Required work:
Write out, without any change, the lines in the material below that run from the line with "background: #3b82f6 ->" through the line with "html: <div> <div>Name</div>", both included.

Extracted material:

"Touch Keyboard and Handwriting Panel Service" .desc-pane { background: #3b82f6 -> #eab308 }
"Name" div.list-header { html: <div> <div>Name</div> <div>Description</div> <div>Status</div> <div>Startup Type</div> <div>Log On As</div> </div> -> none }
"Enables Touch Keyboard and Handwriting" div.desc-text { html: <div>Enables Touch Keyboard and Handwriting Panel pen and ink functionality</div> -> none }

---

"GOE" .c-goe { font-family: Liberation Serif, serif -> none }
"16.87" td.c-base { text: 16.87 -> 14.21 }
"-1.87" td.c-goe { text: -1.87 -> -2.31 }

Response:
"Touch Keyboard and Handwriting Panel Service" .desc-pane { background: #3b82f6 -> #eab308 }
"Name" div.list-header { html: <div> <div>Name</div> <div>Description</div> <div>Status</div> <div>Startup Type</div> <div>Log On As</div> </div> -> none }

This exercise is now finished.